(TRY IT): Scan the listing below for the word "background", then copy each line that has it.

* * * * * * *

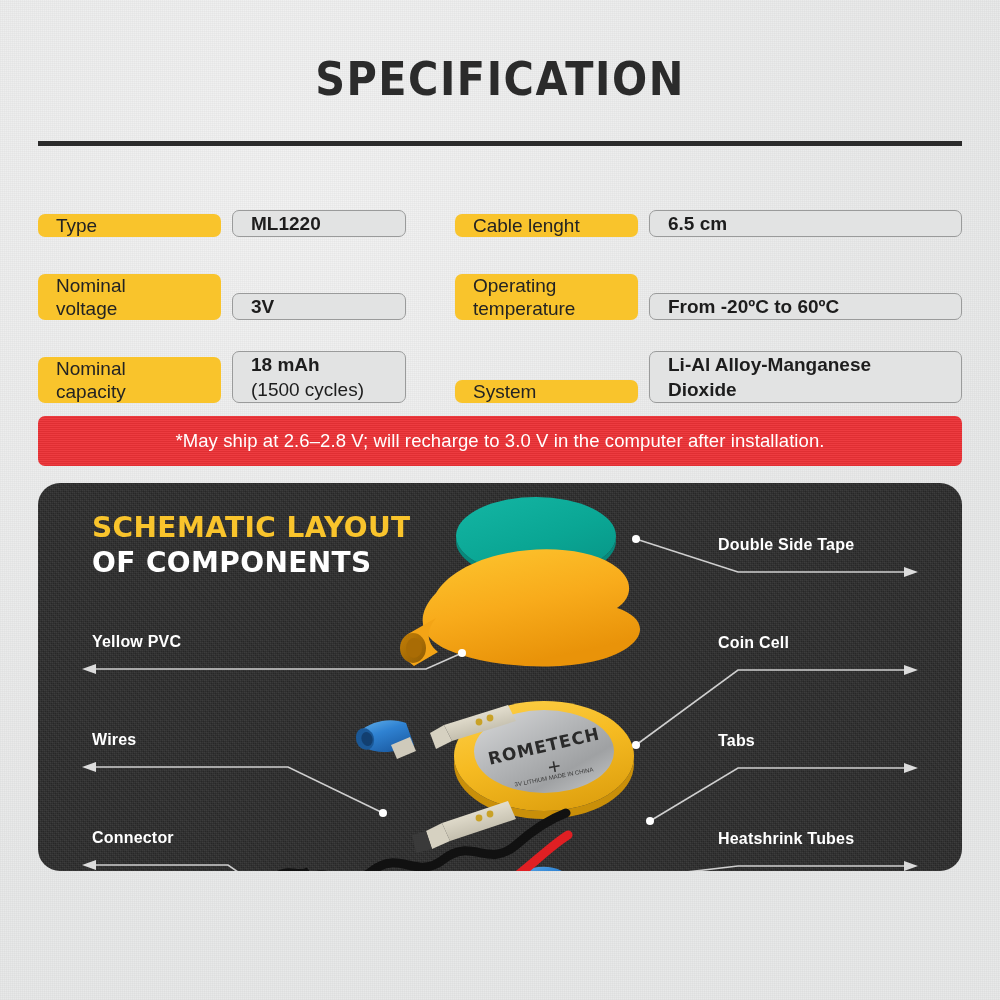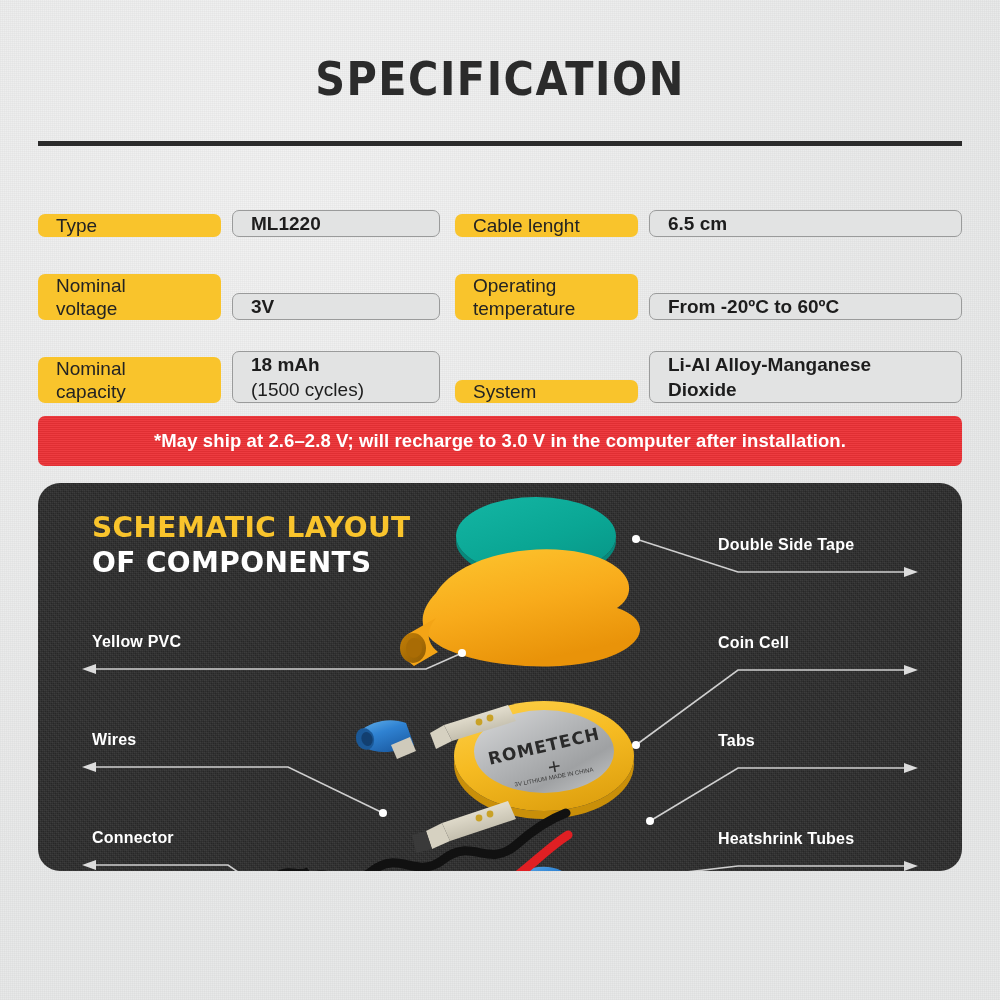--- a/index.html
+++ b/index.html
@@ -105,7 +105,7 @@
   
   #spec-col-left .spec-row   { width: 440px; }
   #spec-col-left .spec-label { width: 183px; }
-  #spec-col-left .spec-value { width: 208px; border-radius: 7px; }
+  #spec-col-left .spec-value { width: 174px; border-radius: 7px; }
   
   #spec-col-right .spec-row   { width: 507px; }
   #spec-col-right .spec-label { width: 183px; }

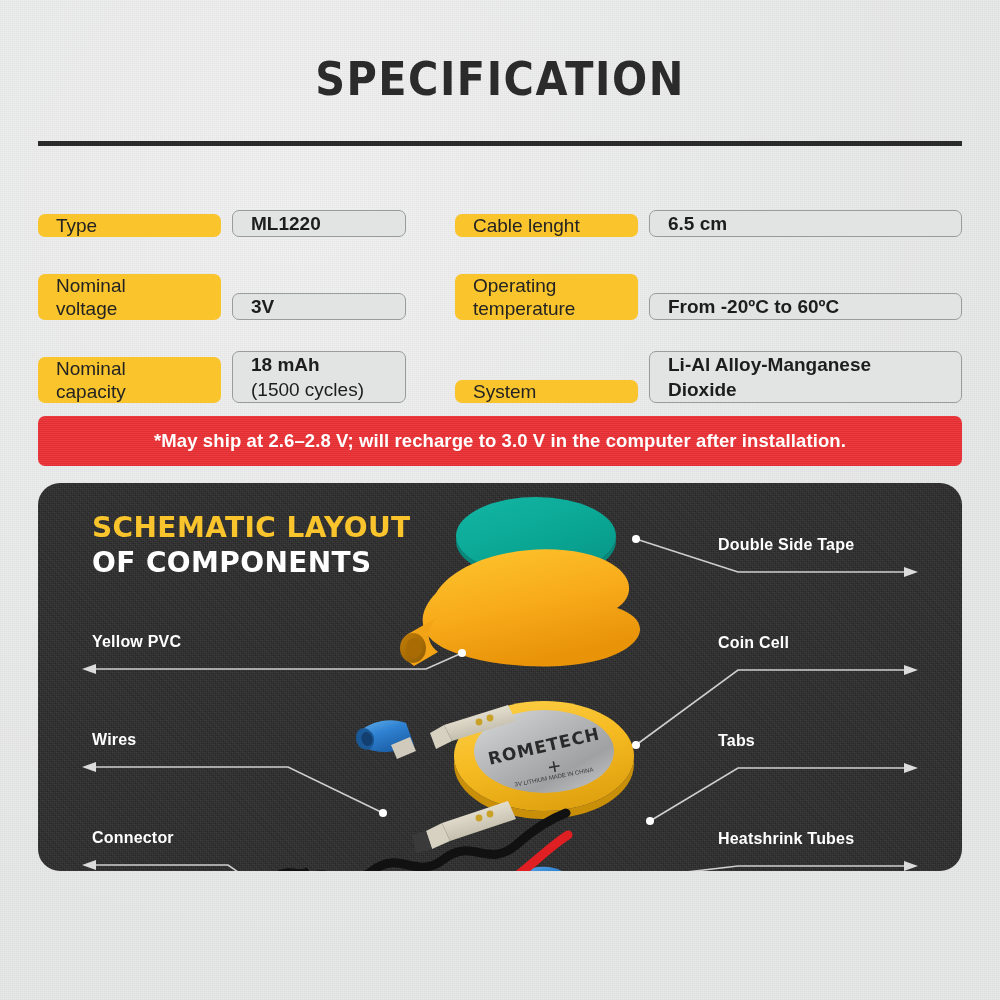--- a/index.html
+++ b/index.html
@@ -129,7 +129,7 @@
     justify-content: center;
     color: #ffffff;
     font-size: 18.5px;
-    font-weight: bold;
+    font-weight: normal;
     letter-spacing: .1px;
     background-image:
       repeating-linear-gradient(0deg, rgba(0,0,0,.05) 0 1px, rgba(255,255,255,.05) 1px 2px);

* * * * * * *

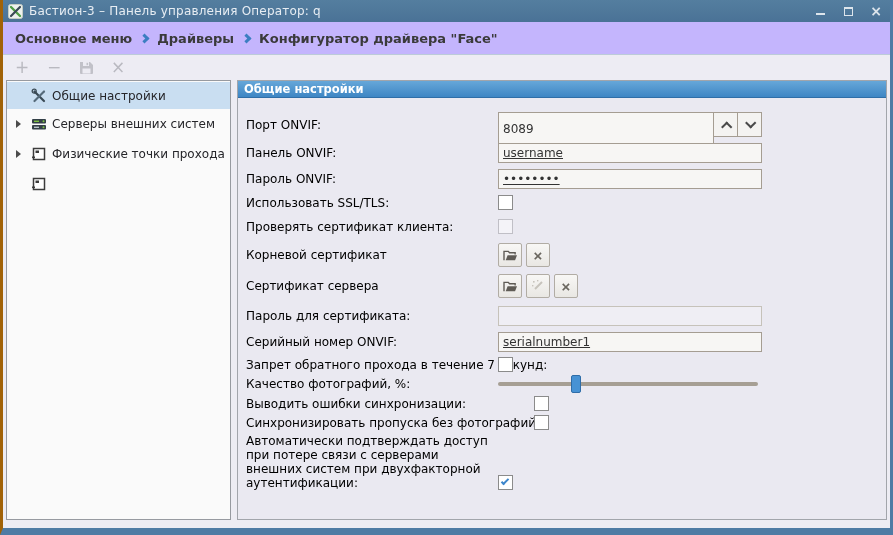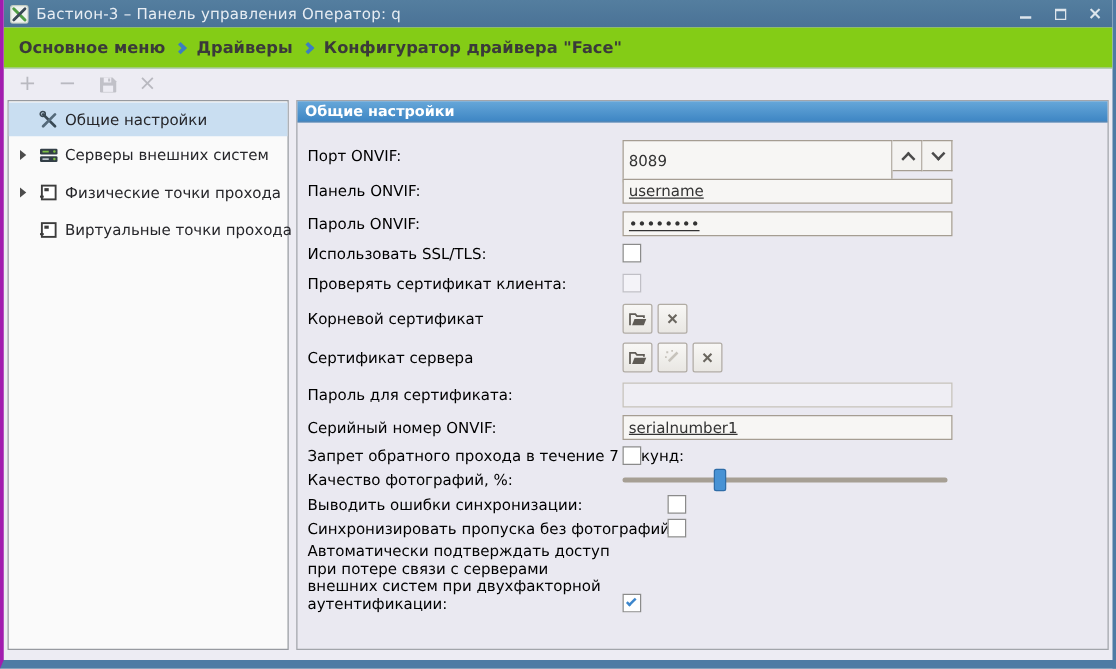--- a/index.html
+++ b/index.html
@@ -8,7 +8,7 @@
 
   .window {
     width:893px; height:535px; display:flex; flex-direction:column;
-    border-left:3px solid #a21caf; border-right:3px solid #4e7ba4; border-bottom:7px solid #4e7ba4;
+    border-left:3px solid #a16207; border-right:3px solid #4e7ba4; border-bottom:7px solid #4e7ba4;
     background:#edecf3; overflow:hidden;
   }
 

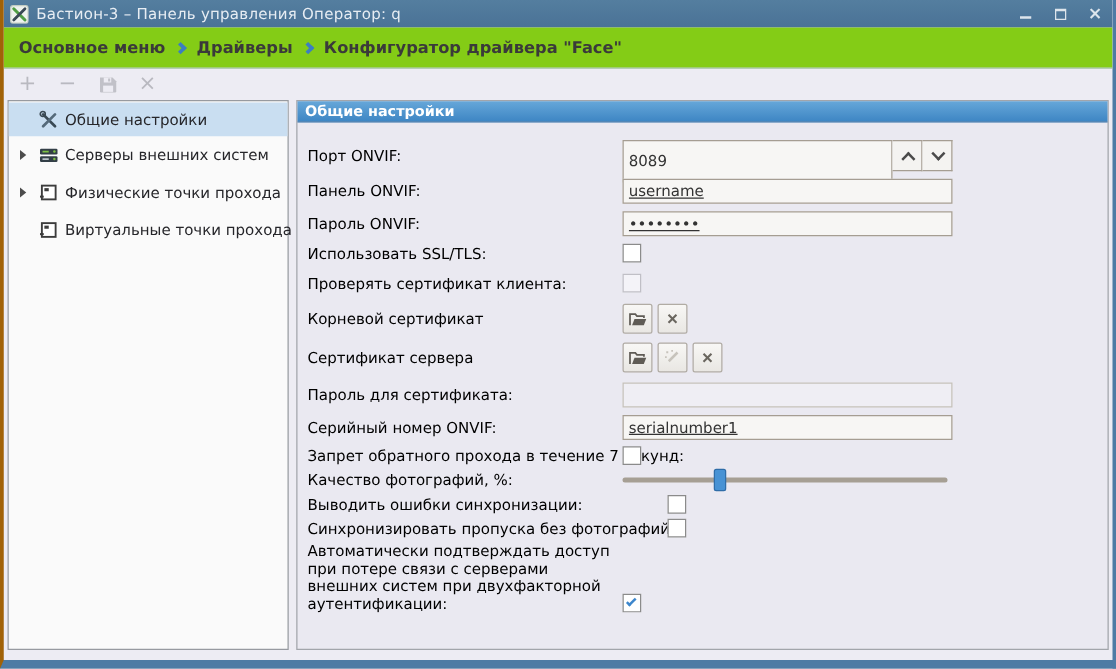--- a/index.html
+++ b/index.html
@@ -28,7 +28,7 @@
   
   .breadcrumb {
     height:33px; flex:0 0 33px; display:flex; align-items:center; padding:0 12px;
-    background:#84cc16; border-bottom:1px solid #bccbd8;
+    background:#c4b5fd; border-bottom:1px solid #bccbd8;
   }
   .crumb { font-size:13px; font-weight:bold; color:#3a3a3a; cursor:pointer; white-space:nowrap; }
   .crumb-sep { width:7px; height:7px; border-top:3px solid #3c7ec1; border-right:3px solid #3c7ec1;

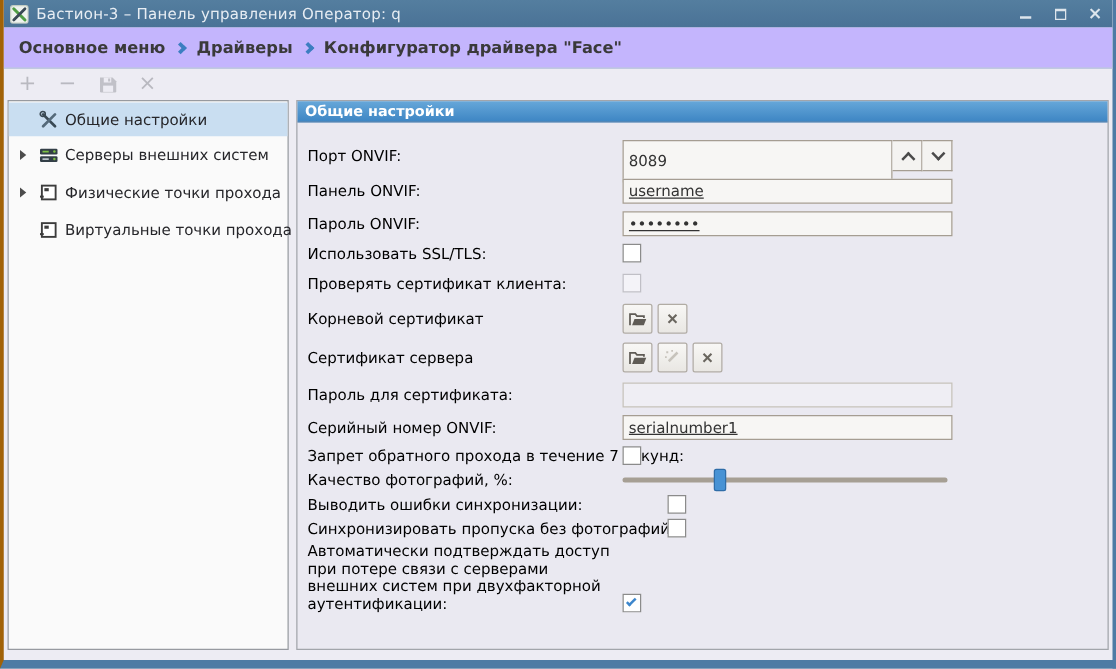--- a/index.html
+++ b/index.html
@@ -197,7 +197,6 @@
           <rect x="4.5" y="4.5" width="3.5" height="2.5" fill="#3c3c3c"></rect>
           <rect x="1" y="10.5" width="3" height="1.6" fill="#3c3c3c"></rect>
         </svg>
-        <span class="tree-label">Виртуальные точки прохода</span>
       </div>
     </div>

* * * * * * *

(YOUR SOLUTION):
     background-image:
     background:#edecf3; overflow:hidden;
-    background:#84cc16; border-bottom:1px solid #bccbd8;
+    background:#c4b5fd; border-bottom:1px solid #bccbd8;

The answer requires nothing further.